### Your goal
The needed output is the run of lines below from the one containing "read the keys" through the one containing "- //understood?", copied exactly and free of pictures.

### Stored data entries
****************************************
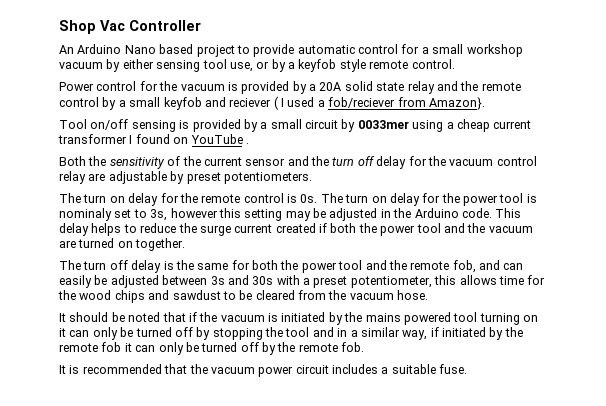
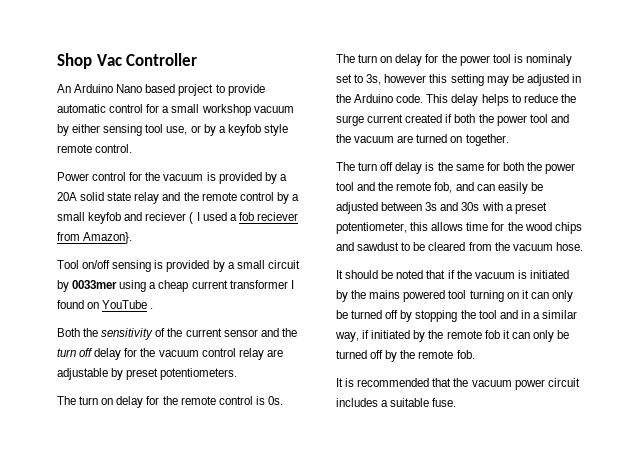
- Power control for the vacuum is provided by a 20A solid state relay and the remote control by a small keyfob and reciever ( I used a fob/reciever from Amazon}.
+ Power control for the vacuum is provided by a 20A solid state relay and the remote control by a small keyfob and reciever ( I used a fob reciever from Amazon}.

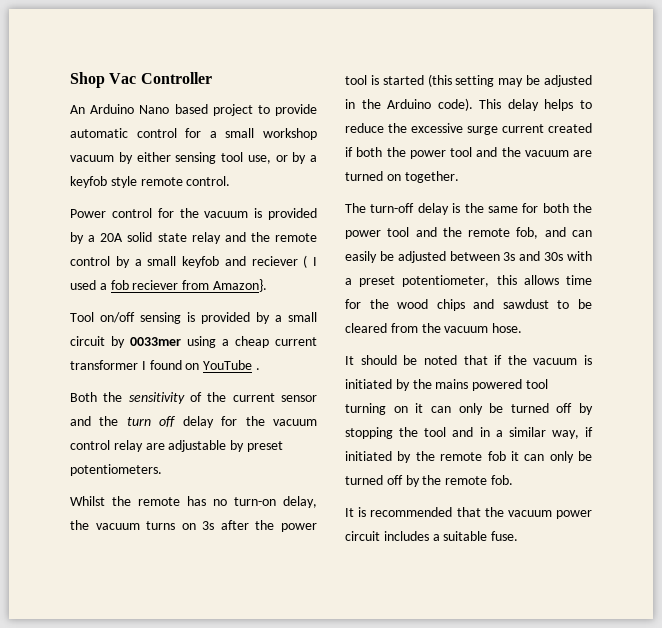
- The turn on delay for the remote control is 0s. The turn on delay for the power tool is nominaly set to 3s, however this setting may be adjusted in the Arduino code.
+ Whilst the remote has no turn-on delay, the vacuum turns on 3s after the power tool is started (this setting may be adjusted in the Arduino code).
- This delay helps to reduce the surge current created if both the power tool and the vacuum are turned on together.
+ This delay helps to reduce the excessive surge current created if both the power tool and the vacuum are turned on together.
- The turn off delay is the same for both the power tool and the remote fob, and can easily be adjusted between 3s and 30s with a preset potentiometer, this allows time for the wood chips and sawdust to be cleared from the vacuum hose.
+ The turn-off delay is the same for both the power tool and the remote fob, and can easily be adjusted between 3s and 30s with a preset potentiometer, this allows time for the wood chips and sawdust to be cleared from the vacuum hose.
****************************************
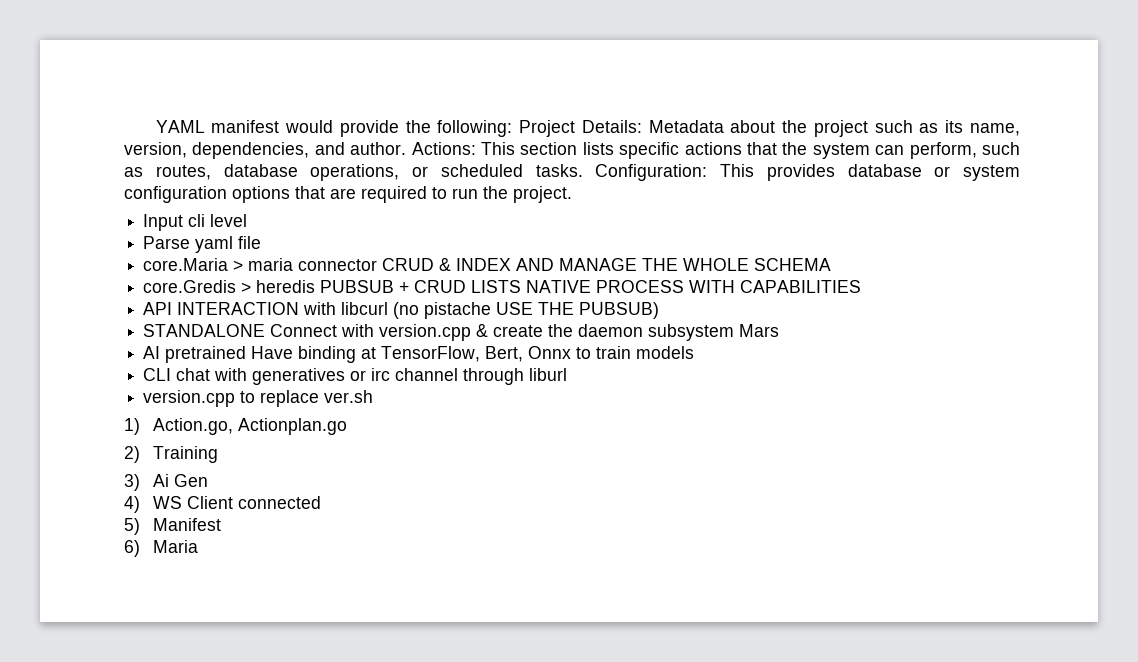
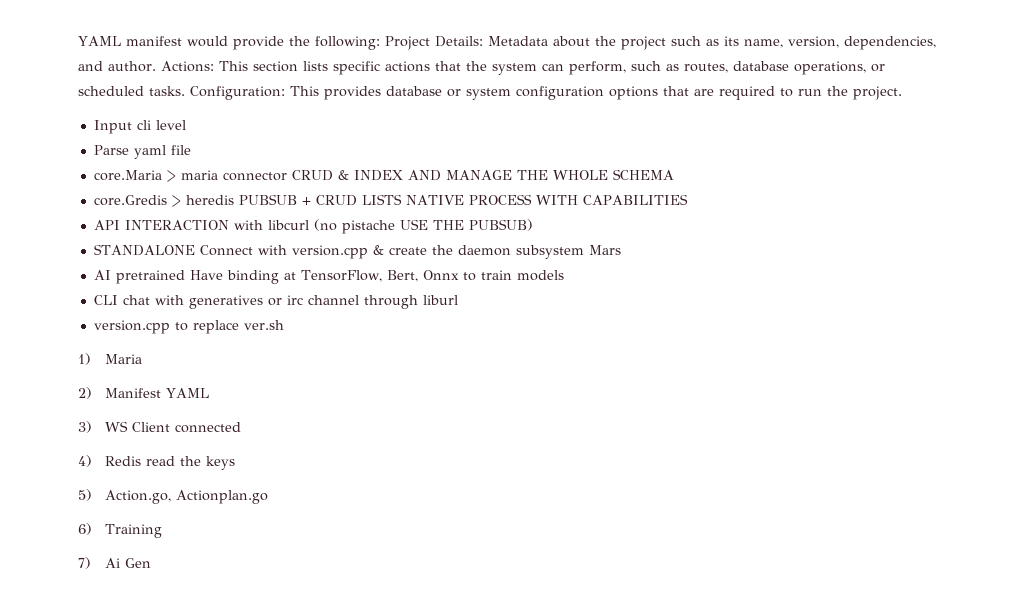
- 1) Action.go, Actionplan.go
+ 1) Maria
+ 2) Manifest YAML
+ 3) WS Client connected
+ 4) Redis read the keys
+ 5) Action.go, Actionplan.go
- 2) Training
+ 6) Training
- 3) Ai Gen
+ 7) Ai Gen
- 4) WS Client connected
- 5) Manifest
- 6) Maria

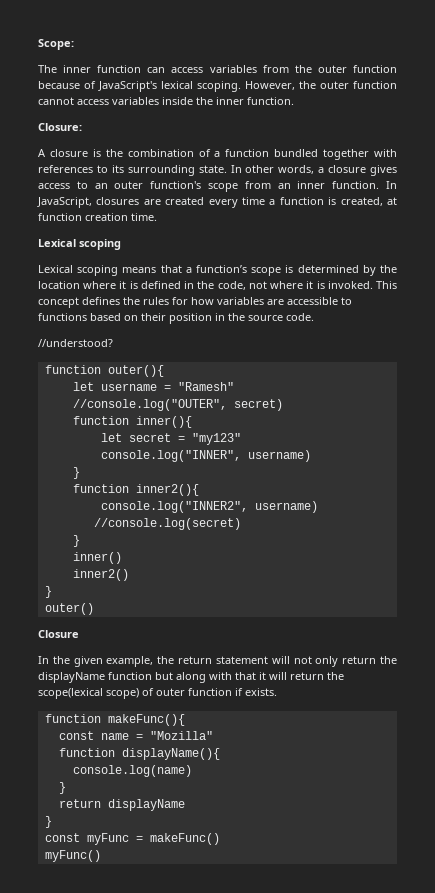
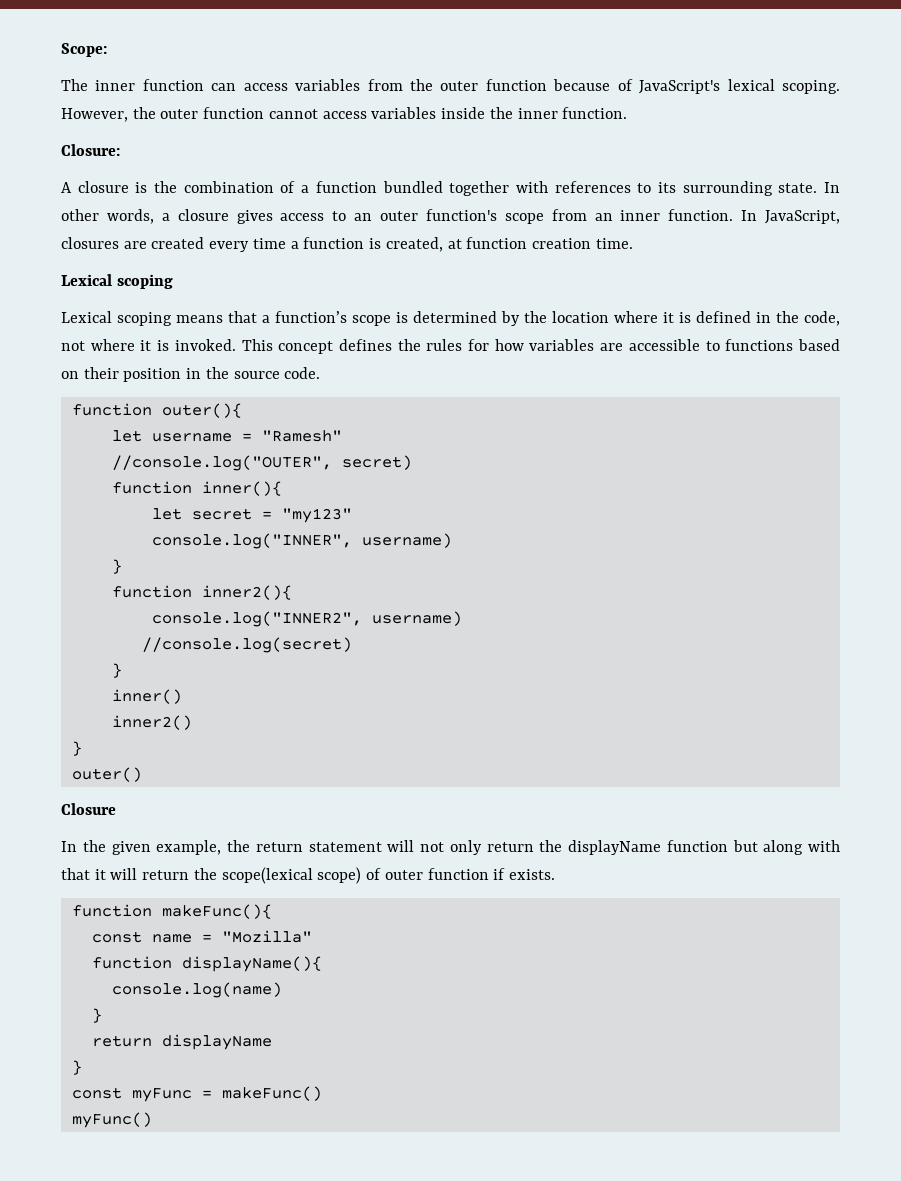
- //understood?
****************************************
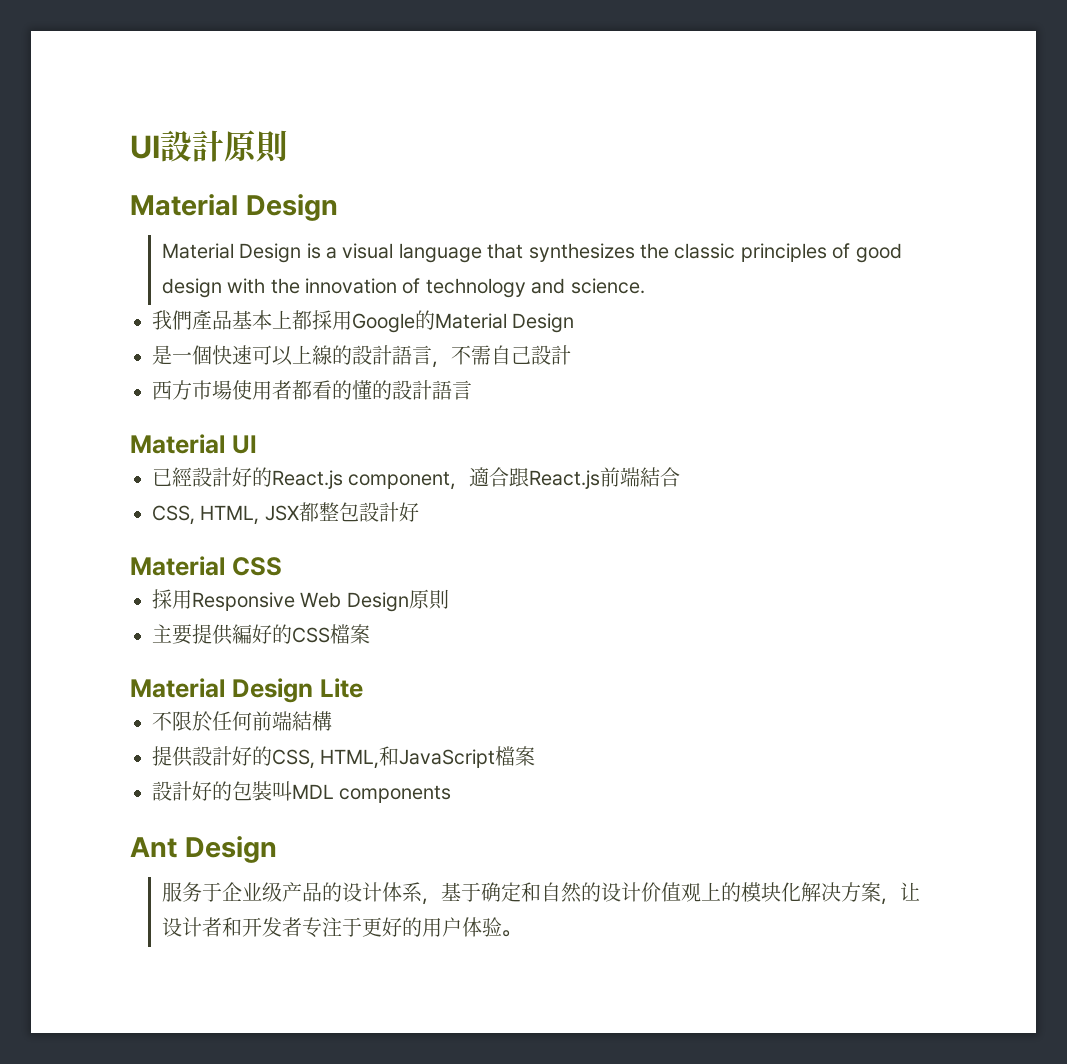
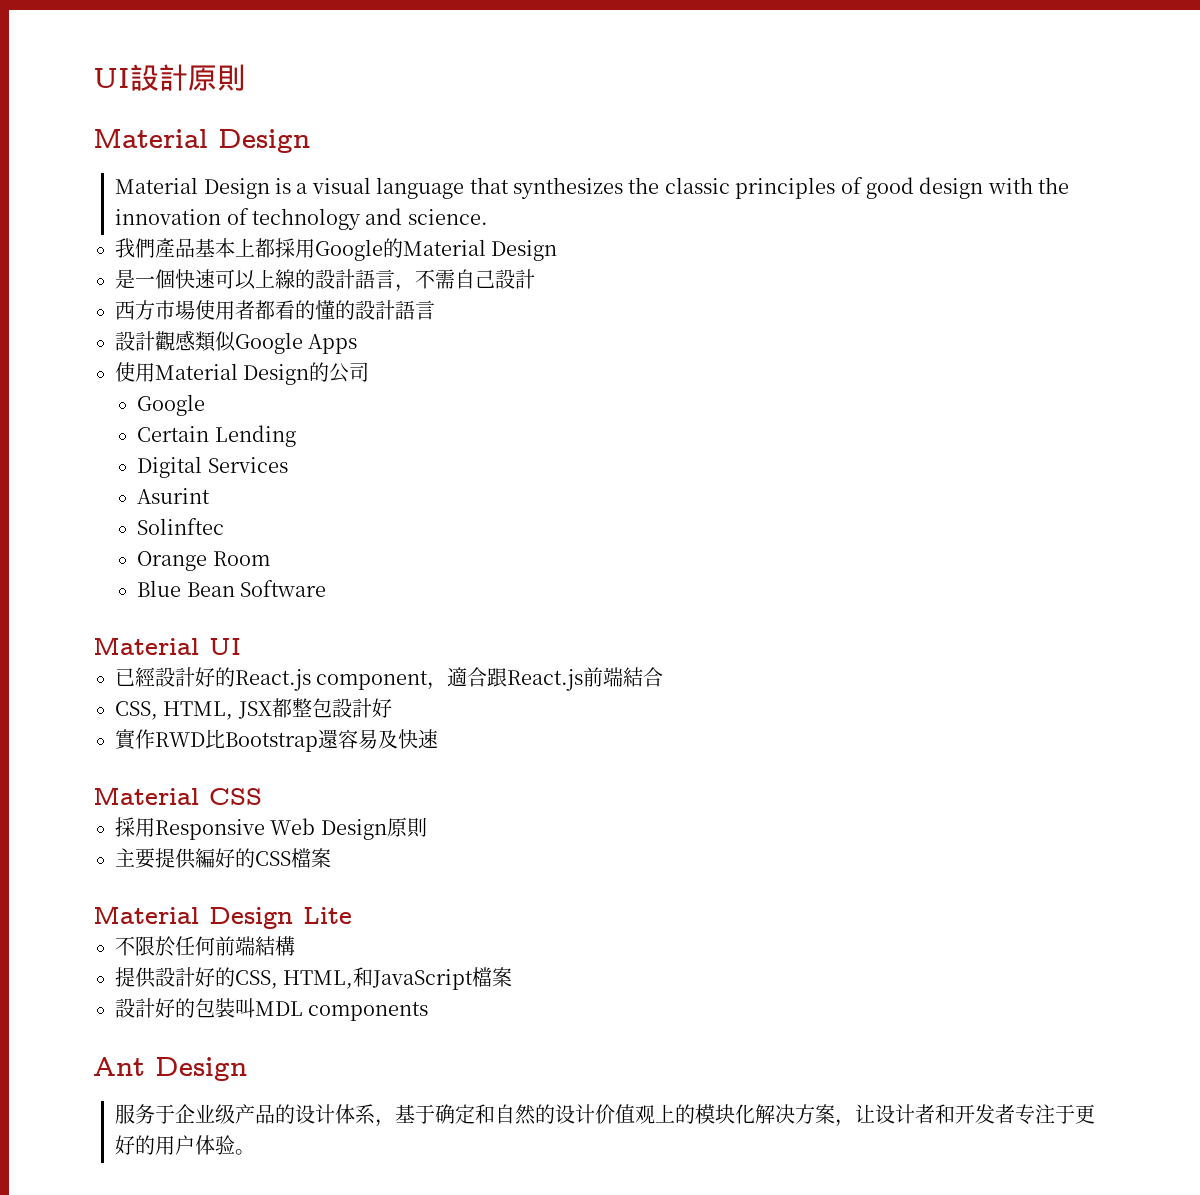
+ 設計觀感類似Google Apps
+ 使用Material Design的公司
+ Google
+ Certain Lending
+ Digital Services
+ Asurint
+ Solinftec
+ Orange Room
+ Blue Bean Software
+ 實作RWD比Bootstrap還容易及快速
****************************************
### Result of the exercise
+ 4) Redis read the keys
+ 5) Action.go, Actionplan.go
- 2) Training
+ 6) Training
- 3) Ai Gen
+ 7) Ai Gen
- 4) WS Client connected
- 5) Manifest
- 6) Maria

- //understood?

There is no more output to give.